Impact of comorbidity on outcomes and overall survival after open and minimally invasive esophagectomy for locally advanced esophageal cancer

James P Dolan, Taranjeet Kaur, Brian S Diggs, Renato A Luna, Paul H Schipper, Brandon H Tieu, Brett C Sheppard, John G Hunter
Surgical Endoscopy 2013, 27 (11): 4094-103

BACKGROUND: The aim of this study was to examine the impact of the Charlson Comorbidity Index-Grade (CCI-G) on predicting outcomes and overall survival after open and minimally invasive esophagectomy (MIE).

METHODS: One hundred and forty-six patients who underwent esophagectomy between 1995 and 2011 for stage II and III cancer were selected and separated into open esophagectomy (Open) and MIE groups. Risk adjustment was performed using the CCI-G. The outcomes of interest were operative time, estimated blood loss (EBL), lymph node harvest, length of hospital stay (LOS), major complications, 30-day mortality, and overall survival.

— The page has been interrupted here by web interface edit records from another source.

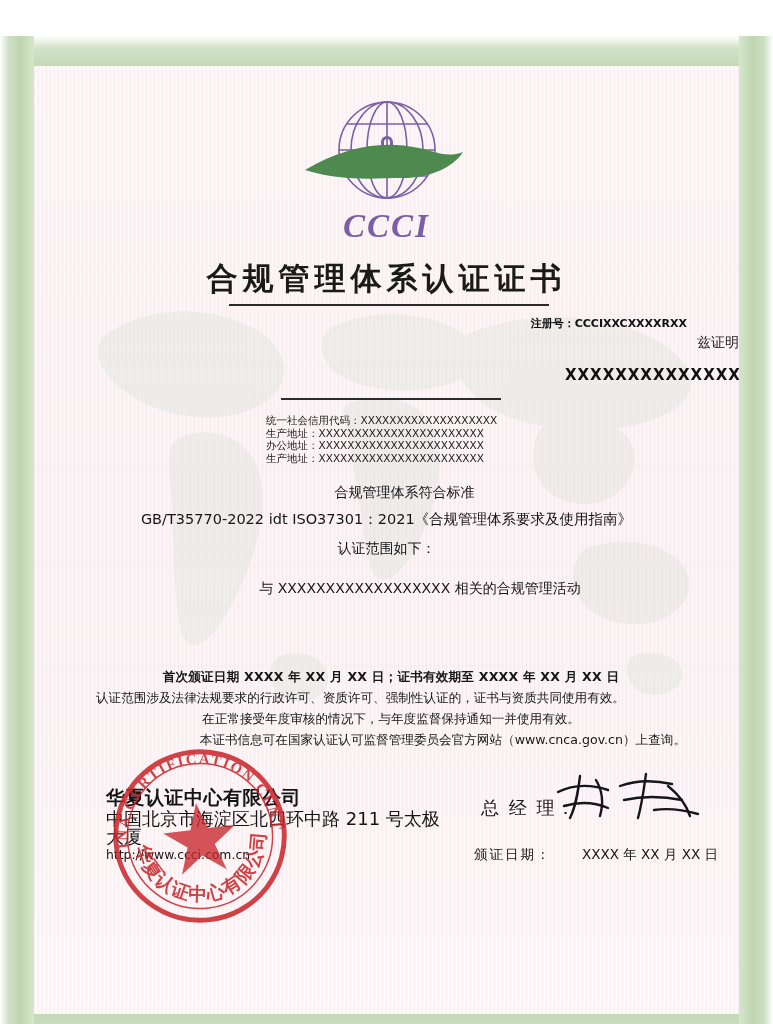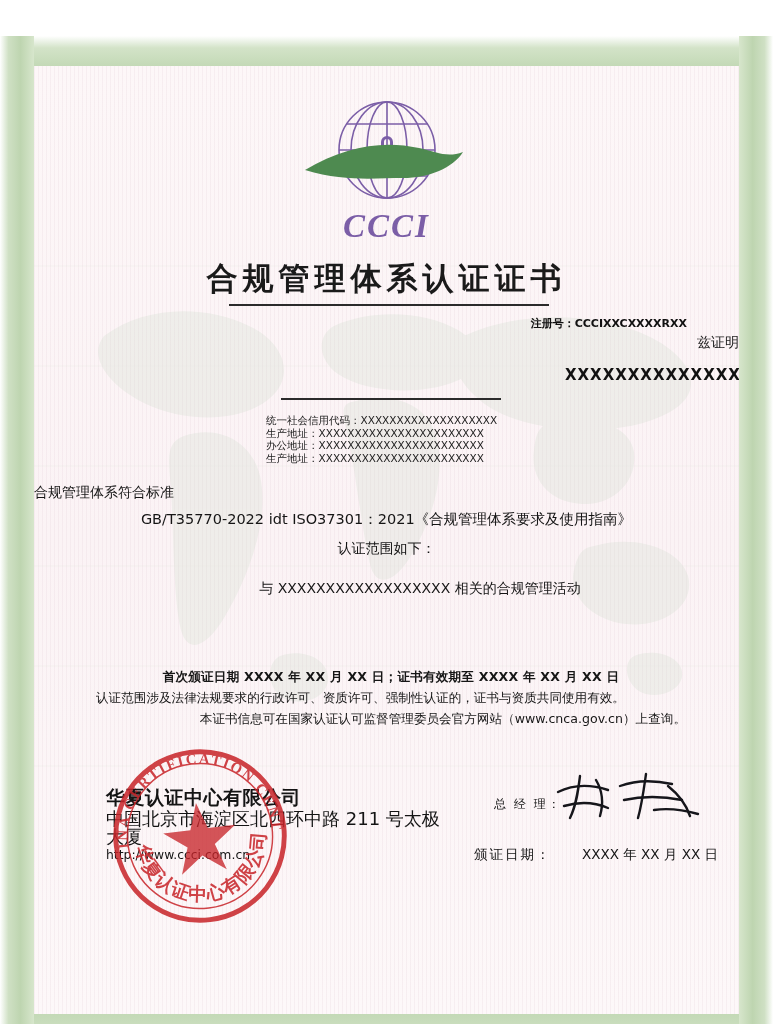"合规管理体系符合标准" .standard-head { padding-left: none -> 18px; text-align: none -> center }
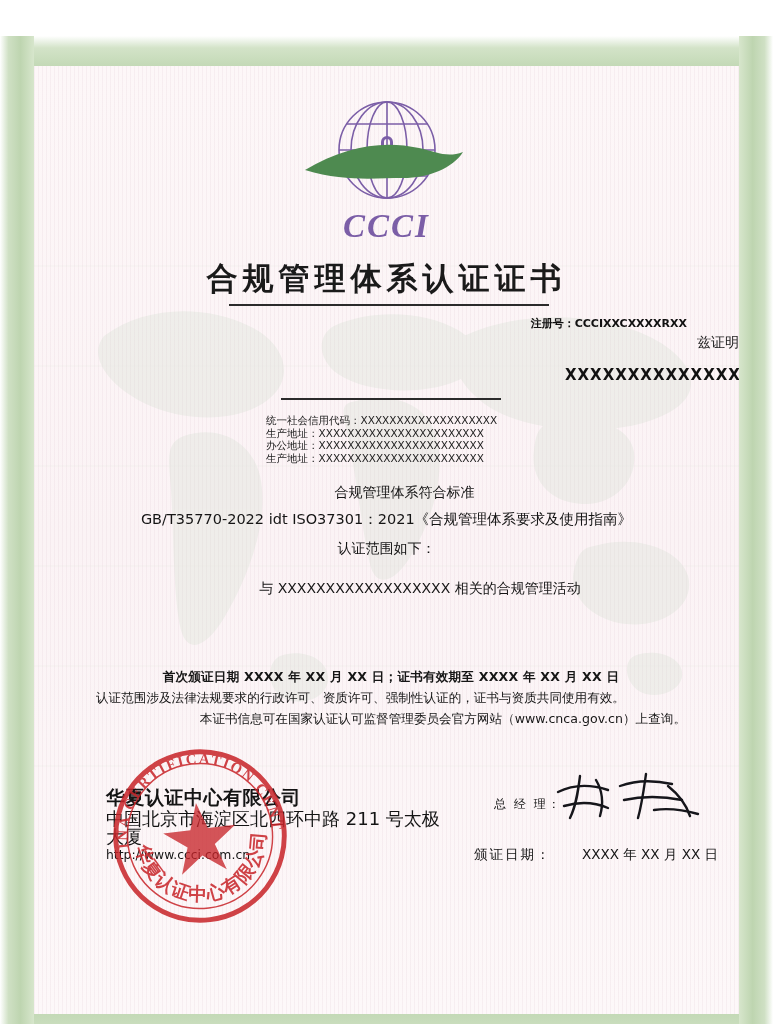"在正常接受年度审核的情况下，与年度监督保持通知一并使用有效。" div.n3 { html: none -> <div>在正常接受年度审核的情况下，与年度监督保持通知一并使用有效。</div> }
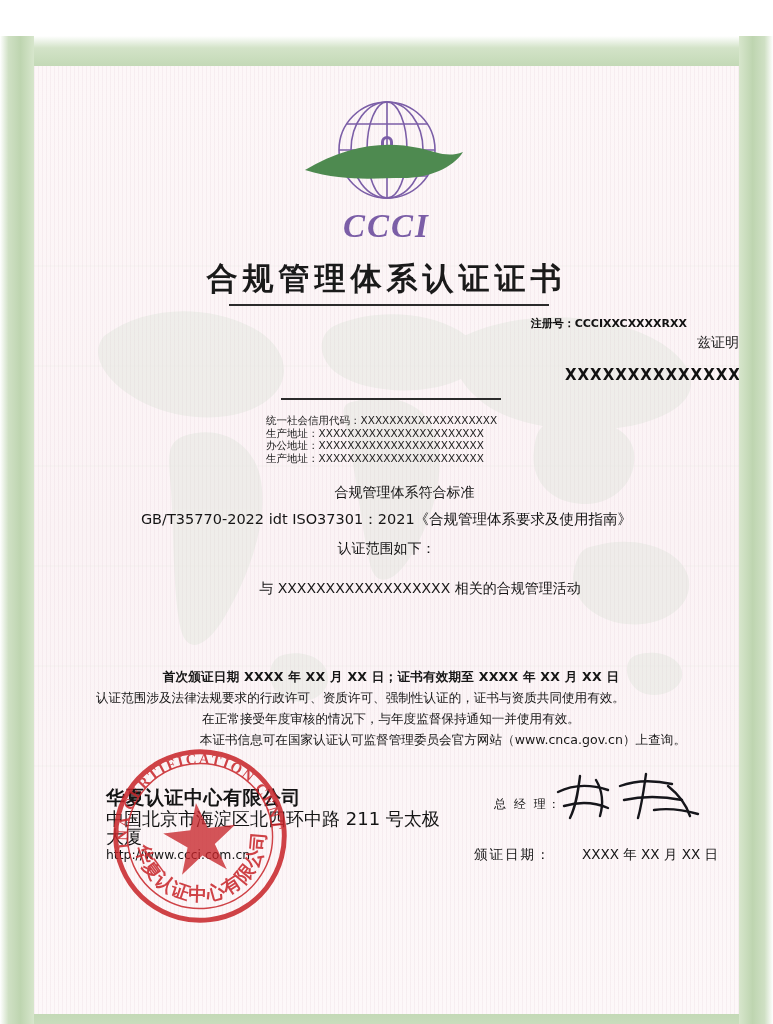"总 经 理：" .manager-label { font-size: 12px -> 18px; left: 460px -> 447px }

RESULTS: Sixty-four patients (44 %) underwent Open while 71 (49 %) had MIE. An additional (7 %) were converted and classified with MIE. There was no significant difference between MIE and Open in terms of operative time. MIE had less EBL (mean difference = 234 mL, p < 0.001), higher lymph node harvest (mean = 7.4 nodes, p < 0.001), and shorter LOS (median = 1.5 days, p = 0.02). Atrial arrhythmias were the most frequent complication, occurring in 33 % of patients in both the MIE and the Open group (p = 0.988). Thirty-day mortality was 2 % for MIE and 5 % for Open (p = 0.459). Five-year survival was 41 % for MIE and 33 % for Open (p = 0.513). Operative approach, age, gender, BMI, clinical stage, and neoadjuvant therapy did not have any significant effect on the outcomes or overall survival. CCI-G influenced outcomes with operative time, LOS, cardiovascular complication, and anastomotic leak rate, favoring CCI-G 0 compared to CCI-G 3. Overall survival was worse for CCI-G 1 in comparison with CCI-G 0 [hazard ratio (HR) 1.99, p = 0.027].

CONCLUSIONS: MIE is a safe alternative to open esophagectomy for the treatment of locally advanced esophageal cancer. The presence of comorbidities increased operative time, length of hospital stay, and postoperative complications while worsening overall survival.